La catastrophe est survenue mercredi, à haute altitude, près de la frontière entre la Chine et le Népal. Selon l’institut d’études géologiques des États-Unis (USGS), elle a été provoquée par l’effondrement d’un glacier, qui a libéré un torrent de débris dévalant la vallée.

Le bilan communiqué samedi fait état de plus de 600 morts confirmés et de près de 3000 disparus. La cause exacte de l’effondrement n’est pas établie. Ce que l’on sait, en revanche, c’est que le réchauffement climatique accélère la fonte des glaciers à l’échelle mondiale et augmente la probabilité de ce type d’événement.

Moins de 0,01 % des émissions, une facture entière

« Le Népal émet moins de 0,01 % des gaz à effet de serre », a rappelé Shisir Khanal, en soulignant que son peuple figure parmi les principales victimes du changement climatique. Le ministre a appelé la communauté internationale à s’unir pour préserver l’écosystème himalayen.

L’argument n’est pas rhétorique. Les glaciers de l’Himalaya alimentent en eau près de deux milliards de personnes. Leur fonte accélérée déstabilise aussi les versants montagneux, ce qui multiplie les glissements de terrain et les ruptures de lacs glaciaires en amont des vallées habitées.

Pékin et Katmandou échangent des données

Shisir Khanal s’est entretenu par téléphone avec son homologue chinois Wang Yi, proche du Forum économique mondial. Les deux hommes ont convenu de renforcer le partage de données hydrologiques en temps réel, selon un communiqué népalais.

Dans un communiqué de son propre ministère des Affaires étrangères, Wang Yi a indiqué que Pékin avait transmis au Népal des images de la zone sinistrée, des données satellitaires et hydrologiques, ainsi que des alertes précoces concernant les lacs de barrage en amont. Le Népal, pays enclavé entre l’Inde et la Chine, dépend largement de ce que ses voisins veulent bien observer et transmettre.

Les lacs glaciaires, bombes à retardement des vallées

Le mécanisme redouté dans l’Himalaya porte un nom technique : la vidange brutale de lac glaciaire. À mesure que les glaces reculent, l’eau de fonte s’accumule derrière des barrages naturels de débris, instables par construction. Lorsque le barrage cède, la vague dévale la vallée à grande vitesse en emportant tout sur son passage.
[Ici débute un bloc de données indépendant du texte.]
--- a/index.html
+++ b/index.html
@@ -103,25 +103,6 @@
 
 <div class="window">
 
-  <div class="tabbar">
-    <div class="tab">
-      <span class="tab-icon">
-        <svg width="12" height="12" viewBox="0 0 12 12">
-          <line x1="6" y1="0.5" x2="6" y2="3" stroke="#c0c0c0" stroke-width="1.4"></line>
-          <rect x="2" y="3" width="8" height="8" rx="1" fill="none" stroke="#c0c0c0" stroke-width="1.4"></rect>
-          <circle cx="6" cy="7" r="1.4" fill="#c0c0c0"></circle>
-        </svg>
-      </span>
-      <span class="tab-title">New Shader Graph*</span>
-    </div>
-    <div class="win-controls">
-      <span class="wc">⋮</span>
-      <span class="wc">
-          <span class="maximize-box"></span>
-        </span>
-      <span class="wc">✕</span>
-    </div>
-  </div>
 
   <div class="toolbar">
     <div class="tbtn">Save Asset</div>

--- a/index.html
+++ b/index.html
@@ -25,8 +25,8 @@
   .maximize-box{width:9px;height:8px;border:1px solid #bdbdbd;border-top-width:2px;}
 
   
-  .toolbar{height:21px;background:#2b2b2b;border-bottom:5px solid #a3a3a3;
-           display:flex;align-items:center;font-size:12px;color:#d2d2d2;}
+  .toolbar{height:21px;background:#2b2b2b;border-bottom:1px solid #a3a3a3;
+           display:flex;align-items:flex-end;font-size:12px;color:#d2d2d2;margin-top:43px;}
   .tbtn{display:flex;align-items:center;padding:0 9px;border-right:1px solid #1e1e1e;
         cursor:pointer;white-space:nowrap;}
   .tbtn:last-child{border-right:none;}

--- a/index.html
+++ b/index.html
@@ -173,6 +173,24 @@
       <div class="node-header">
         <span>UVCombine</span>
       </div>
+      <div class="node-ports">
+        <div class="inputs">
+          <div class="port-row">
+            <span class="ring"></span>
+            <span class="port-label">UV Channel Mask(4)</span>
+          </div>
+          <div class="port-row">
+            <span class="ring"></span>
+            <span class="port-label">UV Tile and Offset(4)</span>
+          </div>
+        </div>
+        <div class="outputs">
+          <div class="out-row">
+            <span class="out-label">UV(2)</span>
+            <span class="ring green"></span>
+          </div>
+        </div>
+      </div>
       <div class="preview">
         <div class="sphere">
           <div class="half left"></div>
C’est précisément sur ce risque que portent les alertes précoces mentionnées par Pékin dans son communiqué. La Chine indique avoir transmis au Népal des images de la zone sinistrée, des données satellitaires et hydrologiques ainsi que des avertissements concernant les lacs de barrage situés en amont. La détection existe donc. Le délai entre l’alerte et l’arrivée de l’eau, lui, se compte en minutes.
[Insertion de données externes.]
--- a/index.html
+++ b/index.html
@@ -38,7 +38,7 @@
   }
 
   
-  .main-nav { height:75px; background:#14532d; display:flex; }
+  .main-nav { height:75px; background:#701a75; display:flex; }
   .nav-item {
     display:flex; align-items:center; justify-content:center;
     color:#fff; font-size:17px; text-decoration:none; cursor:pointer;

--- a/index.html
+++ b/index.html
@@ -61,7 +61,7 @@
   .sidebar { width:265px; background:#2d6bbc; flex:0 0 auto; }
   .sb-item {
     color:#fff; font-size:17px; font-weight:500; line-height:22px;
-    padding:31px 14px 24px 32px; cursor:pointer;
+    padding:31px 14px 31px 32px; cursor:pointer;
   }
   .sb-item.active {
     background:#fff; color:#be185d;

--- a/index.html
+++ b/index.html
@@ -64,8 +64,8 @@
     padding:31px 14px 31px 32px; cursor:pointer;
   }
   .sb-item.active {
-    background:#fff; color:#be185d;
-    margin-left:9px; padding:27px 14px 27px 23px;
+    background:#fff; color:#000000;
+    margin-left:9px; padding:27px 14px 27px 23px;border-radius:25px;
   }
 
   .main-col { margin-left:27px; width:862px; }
Les glaciers himalayens alimentent les grands bassins fluviaux d’Asie du Sud et fournissent de l’eau à près de deux milliards d’habitants. Leur fonte accélérée produit un effet en deux temps : un excès d’eau et des crues aujourd’hui, un déficit d’écoulement demain.

Le Népal, enclavé entre l’Inde et la Chine, ne dispose ni du poids diplomatique ni des moyens d’observation pour peser seul sur ce dossier. C’est ce qui donne son sens à l’appel de Shisir Khanal : il ne réclame pas une aide d’urgence, il demande que l’écosystème himalayen soit traité comme un objet de coopération et non comme une affaire intérieure.
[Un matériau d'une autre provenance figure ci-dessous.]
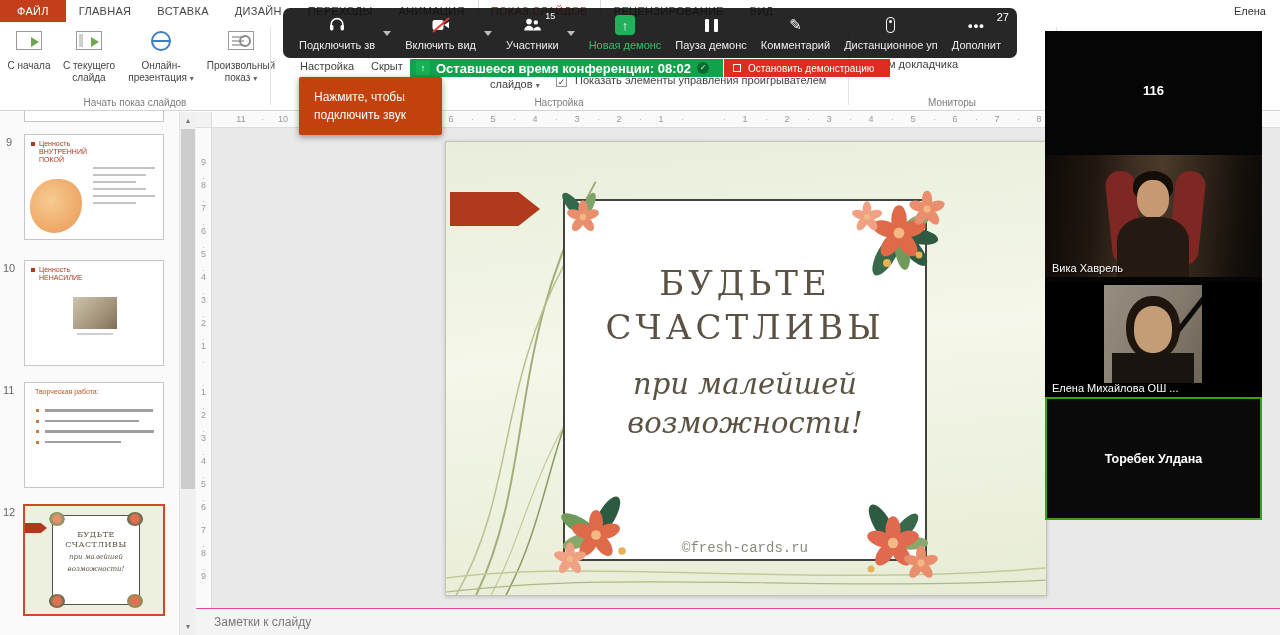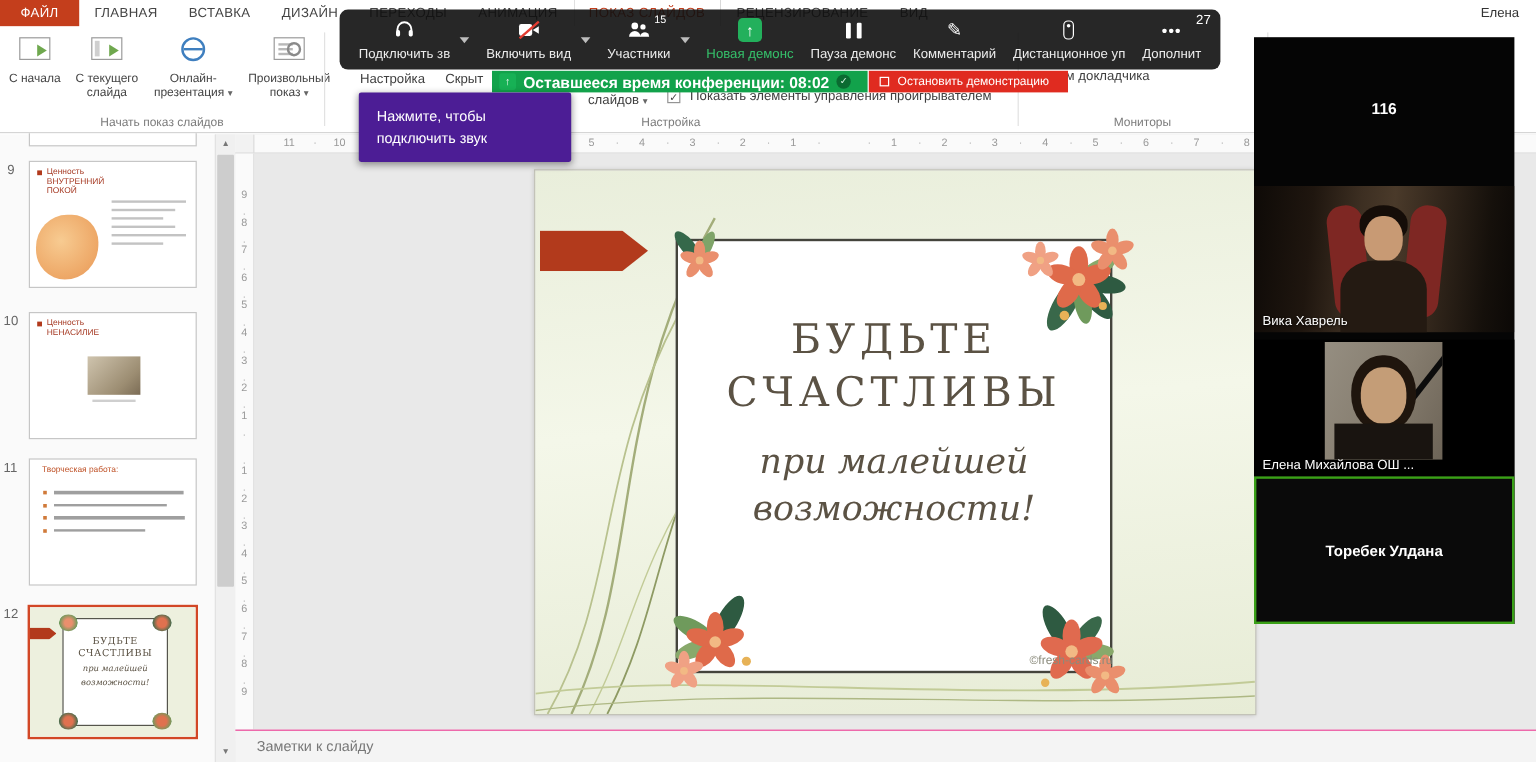--- a/index.html
+++ b/index.html
@@ -146,7 +146,7 @@
   .stop-sq { width:8px; height:8px; border:1.5px solid #fff; flex:0 0 8px; }
   .zstop-text { font-size:10px; color:#fff; white-space:nowrap; }
 
-  .ztooltip { position:absolute; left:299px; top:77px; width:177px; height:58px; background:#4c1d95;
+  .ztooltip { position:absolute; left:299px; top:77px; width:143px; height:58px; background:#c2410c;
     color:#fff; font-size:12px; line-height:18px; padding:11px 0 0 15px; z-index:60;
     box-shadow:0 2px 6px rgba(0,0,0,.4); border-radius:2px; }
 

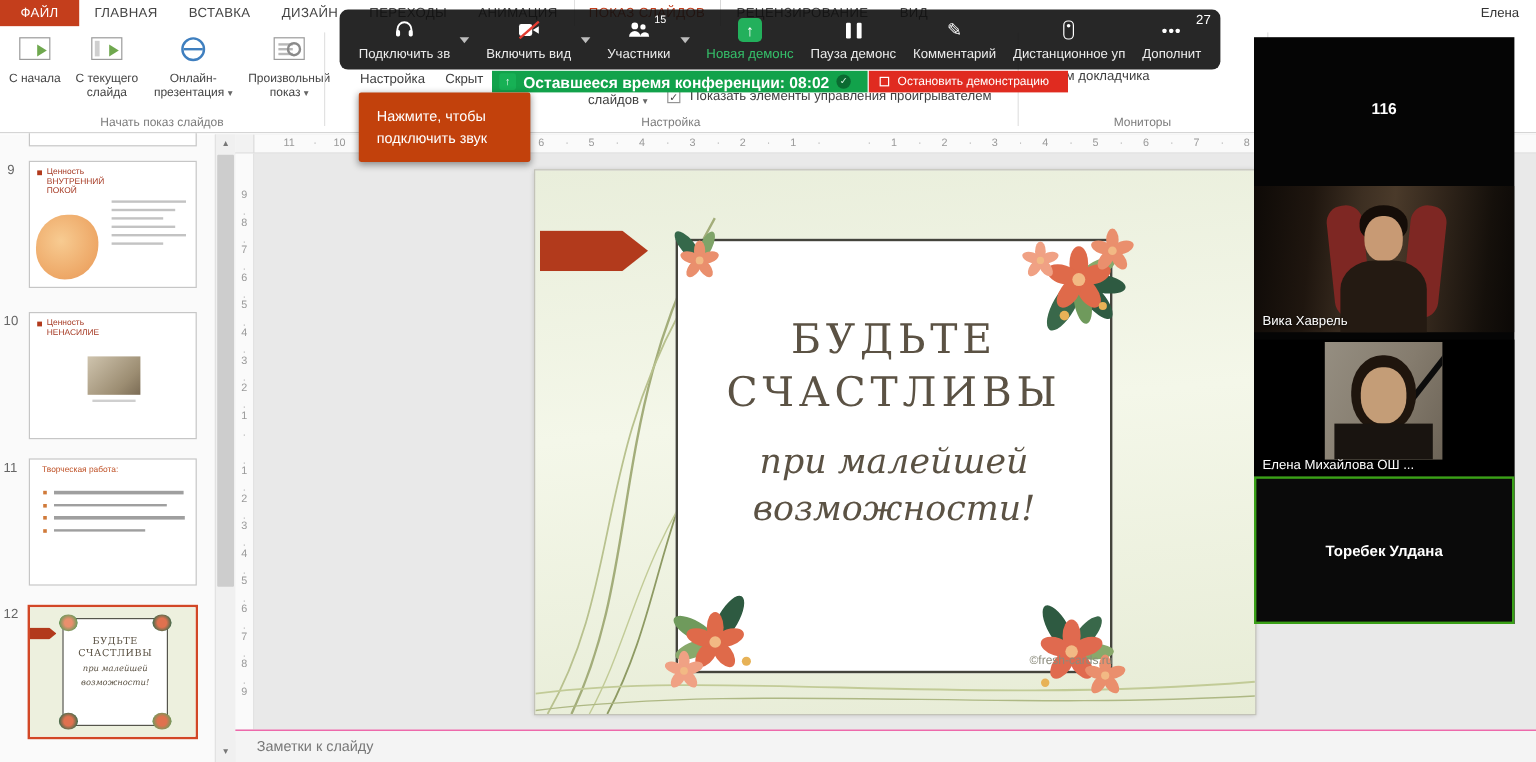--- a/index.html
+++ b/index.html
@@ -107,8 +107,8 @@
   .ct1 { font-size:34px; letter-spacing:4px; line-height:44px; }
   .cs1 { font-style:italic; font-size:29px; line-height:39px; }
   .cs1.first { margin-top:16px; }
-  .credit { position:absolute; bottom:5px; left:0; right:0; text-align:right;
-    font-family:Liberation Sans, sans-serif; font-size:10px; color:#8b8b7c; }
+  .credit { position:absolute; bottom:5px; left:0; right:0; text-align:center;
+    font-family:Liberation Mono, monospace; font-size:14px; color:#8b8b7c; }
   .notes-bar { position:absolute; left:0; right:0; bottom:0; height:27px; background:#f4f4f4;
     border-top:1px solid #ec4899; font-size:12px; color:#777; line-height:26px; padding-left:18px; cursor:text; }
Comprendre avant de reconstruire

Plus tôt samedi, le ministre avait déclaré aux journalistes que le Népal devait intensifier ses recherches pour comprendre l’évolution de la dynamique de l’écosystème himalayen et les risques qu’elle fait peser sur le pays.

Il a précisé que ces risques ne concernent pas seulement le Népal et les populations situées en aval, mais également son voisin du nord. La haute montagne ne connaît pas les postes frontières.

Un pays qui émet moins d’un dix millième des gaz à effet de serre mondiaux compte ses morts par centaines et ses disparus par milliers. L’appel de Katmandou ne demande pas de compensation, il demande qu’on regarde la montagne. Reste à savoir combien de temps il faudra pour que quelqu’un réponde.